A.A. GARANIN, A.O. RUBANENKO, O.A. RUBANENKO, A.N. KOVALSKAYA, E.M. VOLKOVA

Samara State Medical University of the Ministry of Health of the Russian Federation, Samara

Contact details:

Garanin A.A. –  PhD (medicine), Assistant of the Department of Propedeutic Therapy.

Address: 89 Chapaevskaya St., Samara, Russian Federation, 443099, tel. +7 (927) 299-31-62, e-mail: [email protected]

The work objective is the need to update and expand the ideas about orphan disorders of rhythm and conduction, which have an eponymous name. And, despite the fact that the term “orphan” is synonymous with the word “rare”, the frequency of diseases classified in this category and presented in the article is steadily increasing. Material and methods.

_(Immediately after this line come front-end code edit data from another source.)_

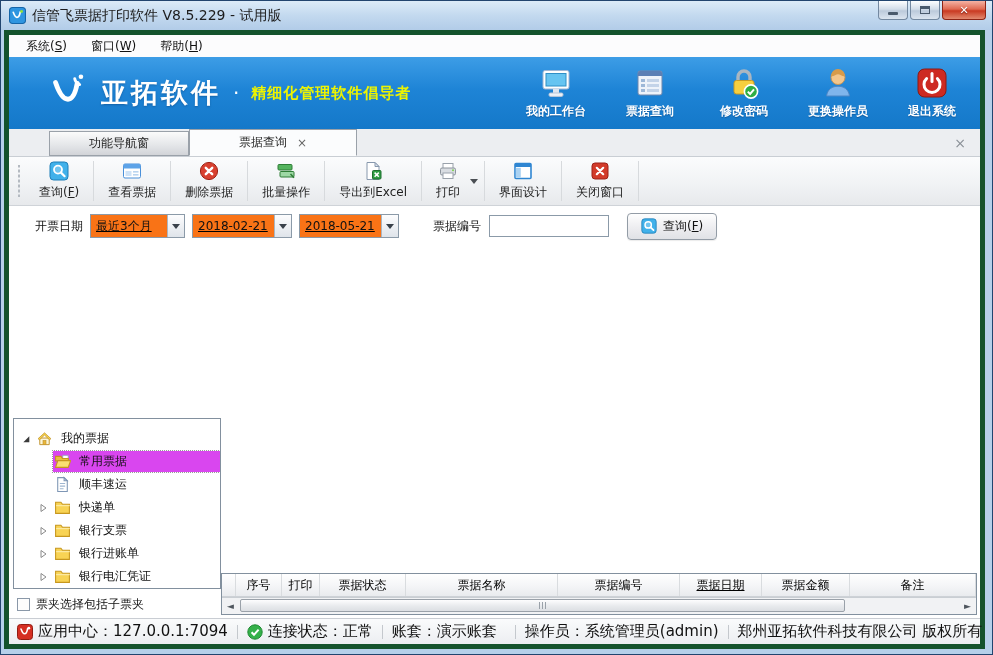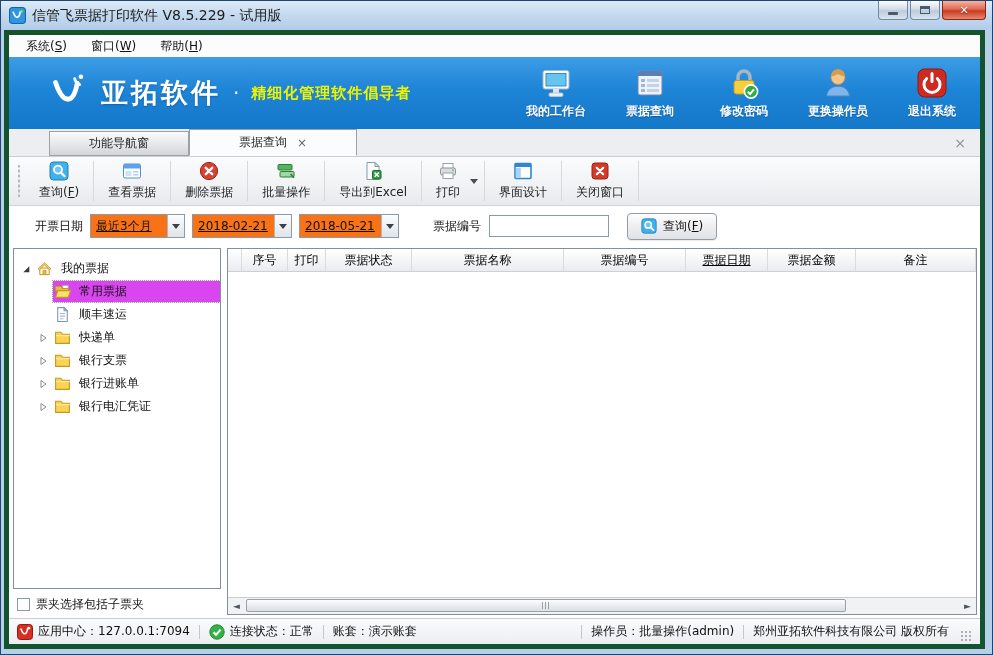--- a/index.html
+++ b/index.html
@@ -64,21 +64,21 @@
   .combo-text{font-size:12px;color:#111;display:flex;align-items:center;padding:0 5px;flex:1;white-space:nowrap;overflow:hidden;}
   .combo-btn{width:17px;border-left:1px solid #aab6c2;background:linear-gradient(180deg,#fdfdfe,#dfe4ea);
     display:flex;align-items:center;justify-content:center;cursor:pointer;}
   .combo-caret{width:0;height:0;border-left:4px solid transparent;border-right:4px solid transparent;border-top:5px solid #39414a;}
   .f-input{height:22px;width:120px;border:1px solid #8b9aa8;margin-left:8px;font-size:12px;padding:0 4px;outline:none;}
   .f-query{height:27px;margin-left:18px;display:flex;align-items:center;gap:6px;padding:0 13px;
     border:1px solid #939ca6;border-radius:4px;cursor:pointer;font-size:12px;color:#111;
     background:linear-gradient(180deg,#fefefe 0%,#ededf0 55%,#e0e2e6 100%);box-shadow:0 1px 1px rgba(0,0,0,.08);}
   .f-query .q-ico{width:16px;height:16px;}
   
-  .main{flex:1;display:flex;gap:6px;padding:2px 3px 3px 4px;background:#fff;min-height:0;}
+  .main{flex:1;display:flex;padding:2px 3px 3px 4px;background:#fff;min-height:0;align-items:flex-end;}
   .leftpanel{width:208px;flex:none;display:flex;flex-direction:column;min-height:0;}
   .tree{flex:1;border:1px solid #82909e;background:#fff;padding-top:8px;overflow:hidden;position:relative;}
   .tree-row{height:23px;display:flex;align-items:center;gap:5px;font-size:12px;color:#111;cursor:pointer;white-space:nowrap;}
   .tree-root{padding-left:7px;}
   .tree-child{padding-left:24px;}
   .exp{width:10px;height:10px;flex:none;display:flex;align-items:center;justify-content:center;}
   .t-ico{width:17px;height:17px;flex:none;}
   .t-label{padding:1px 3px;}
   .tree-row.selected .sel-wrap{background:#d946ef;outline:1px dotted #9a9a9a;}
   .sel-wrap{display:flex;align-items:center;gap:5px;flex:1;height:21px;padding-left:1px;}
@@ -92,21 +92,21 @@
   .th{display:flex;align-items:center;justify-content:center;border-right:1px solid #d9dcdf;white-space:nowrap;overflow:hidden;cursor:pointer;}
   .th-indicator{width:14px;flex:none;border-right:1px solid #d9dcdf;}
   .tbody{flex:1;background:#fff;}
   .hscroll{height:17px;flex:none;border-top:1px solid #c9ced3;background:#f1f2f4;display:flex;align-items:center;position:relative;}
   .hs-btn{width:17px;height:100%;display:flex;align-items:center;justify-content:center;color:#4f565e;font-size:9px;cursor:pointer;}
   .hs-track{flex:1;height:100%;position:relative;}
   .hs-thumb{position:absolute;left:1px;top:1px;height:13px;width:84%;border:1px solid #9aa1a9;border-radius:2px;
     background:linear-gradient(180deg,#fdfdfe 0%,#e8eaed 55%,#dcdfe3 100%);display:flex;align-items:center;justify-content:center;gap:2px;cursor:grab;}
   .hs-thumb i{display:block;width:1px;height:7px;background:#9aa1a9;}
   
-  .statusbar{height:26px;flex:none;display:flex;align-items:center;gap:9px;padding:0 8px;font-size:12px;color:#111;
+  .statusbar{height:26px;flex:none;display:flex;align-items:center;gap:9px;padding:0 8px;font-size:15px;color:#111;
     background:linear-gradient(180deg,#fafbfc,#eceef1);border-top:1px solid #c9cdd3;}
   .sb-item{display:flex;align-items:center;gap:5px;white-space:nowrap;}
   .sb-ico{width:16px;height:16px;flex:none;}
   .sb-sep{width:1px;height:14px;background:#c4c8cd;flex:none;}
   .sb-spacer{flex:1;}
   .sb-grip{width:12px;height:12px;margin-left:2px;align-self:flex-end;margin-bottom:2px;
     background-image:radial-gradient(#aab0b7 1px,transparent 1.2px);background-size:4px 4px;}
 </style>
 </head>
 <body>
@@ -485,21 +485,21 @@
             </svg></span>
           <span>连接状态：正常</span>
         </span>
         <span class="sb-sep"></span>
         <span class="sb-item">
           <span>账套：演示账套</span>
         </span>
         <span class="sb-spacer"></span>
         <span class="sb-sep"></span>
         <span class="sb-item">
-          <span>操作员：批量操作(admin)</span>
+          <span>操作员：系统管理员(admin)</span>
         </span>
         <span class="sb-sep"></span>
         <span class="sb-item">
           <span>郑州亚拓软件科技有限公司 版权所有</span>
         </span>
         <span class="sb-grip"></span>
       </div>
 
   </div>
 </div>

The article contains a description of 9 orphan rhythm and conduction disorders that have an eponymous history and manifest clinically, in most cases, in childhood and adolescence. The codes for the ICD-10 (the 10th revision of the International Statistical Classification of Diseases and Related Health Problems) and OMIM (Online Mendelian Inheritance in Man – the Internet version of the Mendelian Inheritance in Man database) are given for each nosological form. The diseases are arranged in alphabetical order according to their name.

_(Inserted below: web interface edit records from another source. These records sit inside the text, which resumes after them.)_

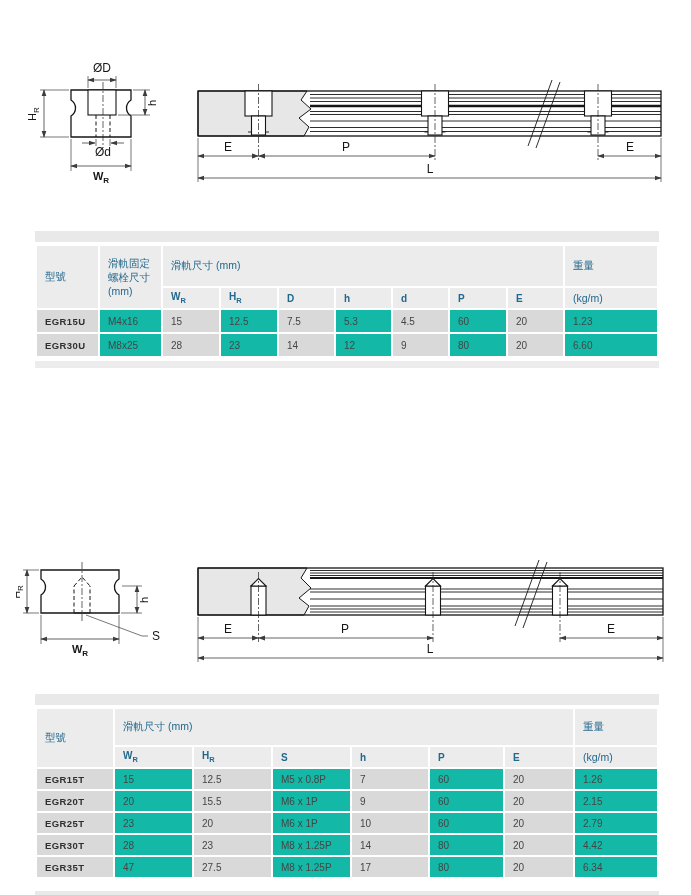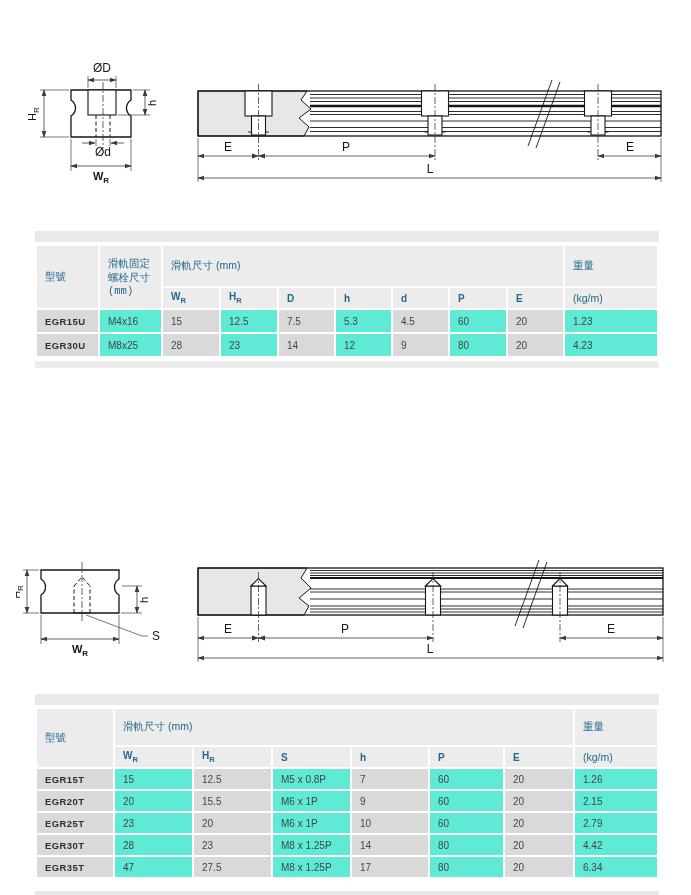--- a/index.html
+++ b/index.html
@@ -24,26 +24,26 @@
   #cap2{left:35px;top:694px;height:11px;}
   #close2{left:35px;top:891px;height:6px;background:#e9e9e9;}
   table.tbl{position:absolute;border-collapse:separate;border-spacing:2px;table-layout:fixed;width:624px;}
   #table1{left:35px;top:244px;}
   #table2{left:35px;top:707px;}
   td{overflow:hidden;white-space:nowrap;}
   .hc{background:#ececec;color:#21688e;font-size:10.5px;text-align:left;vertical-align:middle;padding:0 0 0 8px;}
   .hc.subh{font-weight:700;font-size:10px;}
   .hc sub{font-size:7.5px;}
   .bl{display:block;line-height:14px;}
-  .bl.unit{font-family:Liberation Mono, monospace;}
+  .bl.unit{}
   #table1 tr.h1{height:40px;} #table1 tr.h2{height:20px;} #table1 tr.dr{height:22px;}
   #table2 tr.h1{height:36px;} #table2 tr.h2{height:20px;} #table2 tr.dr{height:20px;}
   .dc{font-size:10px;color:#454545;vertical-align:middle;padding:0 0 0 8px;}
   .dark{background:#d9d9d9;}
-  .light{background:#5eead4;}
+  .light{background:#14b8a6;}
   .model-c{font-weight:700;font-size:9.5px;color:#303030;letter-spacing:.4px;}
 </style>
 </head>
 <body>
 
 <div class="page">
 
 
   <svg class="diag" style="left:28px;top:52px" width="165" height="150" viewBox="0 0 165 150">
     <defs>
@@ -195,21 +195,21 @@
     <tr class="dr">
       <td class="dc dark model-c">EGR30U</td>
       <td class="dc light">M8x25</td>
       <td class="dc dark">28</td>
       <td class="dc light">23</td>
       <td class="dc dark">14</td>
       <td class="dc light">12</td>
       <td class="dc dark">9</td>
       <td class="dc light">80</td>
       <td class="dc dark">20</td>
-      <td class="dc light">4.23</td>
+      <td class="dc light">6.60</td>
     </tr>
   </tbody>
     </table>
   <div class="cap" id="close1"></div>
 
 
   <svg class="diag" style="left:16px;top:546px" width="175" height="135" viewBox="0 0 175 135">
     <defs>
       <marker id="arC" viewBox="0 0 10 10" refX="9" refY="5" markerWidth="9" markerHeight="9" orient="auto-start-reverse">
         <path d="M0,1.5 L10,5 L0,8.5 z" fill="#3c3c3c"></path>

Results. A brief description of diseases, historical background, providing information about who and under what circumstances formed this eponymic term, is given. Current data on epidemiology and etiology, pathogenesis and clinical manifestations of each syndrome are presented in a concise way. From the standpoint of modern evidence-based medicine, issues of diagnosis, differential diagnosis and treatment of hereditary rhythm and conduction disorders, as well as their prognosis, are considered.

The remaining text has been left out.